◆ Entries shown:
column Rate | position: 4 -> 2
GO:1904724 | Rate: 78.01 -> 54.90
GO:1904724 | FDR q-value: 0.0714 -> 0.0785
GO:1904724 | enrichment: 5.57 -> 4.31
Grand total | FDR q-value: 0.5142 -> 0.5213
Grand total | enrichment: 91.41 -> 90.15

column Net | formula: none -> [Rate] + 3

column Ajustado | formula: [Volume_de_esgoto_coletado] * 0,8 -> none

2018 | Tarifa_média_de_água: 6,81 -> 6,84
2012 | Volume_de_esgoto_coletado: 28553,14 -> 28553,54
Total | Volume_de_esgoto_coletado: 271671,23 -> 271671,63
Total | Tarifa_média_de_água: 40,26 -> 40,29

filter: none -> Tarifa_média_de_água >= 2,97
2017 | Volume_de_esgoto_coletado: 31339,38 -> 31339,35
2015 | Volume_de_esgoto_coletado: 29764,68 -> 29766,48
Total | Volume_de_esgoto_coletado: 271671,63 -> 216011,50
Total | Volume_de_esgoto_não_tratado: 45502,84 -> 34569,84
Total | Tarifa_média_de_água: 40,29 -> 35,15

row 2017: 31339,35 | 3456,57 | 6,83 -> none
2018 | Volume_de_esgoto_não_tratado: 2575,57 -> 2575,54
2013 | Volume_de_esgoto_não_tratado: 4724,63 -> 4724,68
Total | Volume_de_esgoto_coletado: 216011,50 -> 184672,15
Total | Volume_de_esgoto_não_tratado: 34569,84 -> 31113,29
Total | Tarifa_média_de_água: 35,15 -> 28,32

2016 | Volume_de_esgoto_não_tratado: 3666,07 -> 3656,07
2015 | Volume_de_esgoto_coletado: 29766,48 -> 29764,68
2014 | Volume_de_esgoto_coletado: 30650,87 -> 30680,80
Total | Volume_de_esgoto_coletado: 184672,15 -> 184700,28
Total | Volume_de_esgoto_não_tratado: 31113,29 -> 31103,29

◆ Task requirements: Word for word, restate each record in the listing.

◆ Answer to this problem:
column Rate | position: 4 -> 2
GO:1904724 | Rate: 78.01 -> 54.90
GO:1904724 | FDR q-value: 0.0714 -> 0.0785
GO:1904724 | enrichment: 5.57 -> 4.31
Grand total | FDR q-value: 0.5142 -> 0.5213
Grand total | enrichment: 91.41 -> 90.15

column Net | formula: none -> [Rate] + 3

column Ajustado | formula: [Volume_de_esgoto_coletado] * 0,8 -> none

2018 | Tarifa_média_de_água: 6,81 -> 6,84
2012 | Volume_de_esgoto_coletado: 28553,14 -> 28553,54
Total | Volume_de_esgoto_coletado: 271671,23 -> 271671,63
Total | Tarifa_média_de_água: 40,26 -> 40,29

filter: none -> Tarifa_média_de_água >= 2,97
2017 | Volume_de_esgoto_coletado: 31339,38 -> 31339,35
2015 | Volume_de_esgoto_coletado: 29764,68 -> 29766,48
Total | Volume_de_esgoto_coletado: 271671,63 -> 216011,50
Total | Volume_de_esgoto_não_tratado: 45502,84 -> 34569,84
Total | Tarifa_média_de_água: 40,29 -> 35,15

row 2017: 31339,35 | 3456,57 | 6,83 -> none
2018 | Volume_de_esgoto_não_tratado: 2575,57 -> 2575,54
2013 | Volume_de_esgoto_não_tratado: 4724,63 -> 4724,68
Total | Volume_de_esgoto_coletado: 216011,50 -> 184672,15
Total | Volume_de_esgoto_não_tratado: 34569,84 -> 31113,29
Total | Tarifa_média_de_água: 35,15 -> 28,32

2016 | Volume_de_esgoto_não_tratado: 3666,07 -> 3656,07
2015 | Volume_de_esgoto_coletado: 29766,48 -> 29764,68
2014 | Volume_de_esgoto_coletado: 30650,87 -> 30680,80
Total | Volume_de_esgoto_coletado: 184672,15 -> 184700,28
Total | Volume_de_esgoto_não_tratado: 31113,29 -> 31103,29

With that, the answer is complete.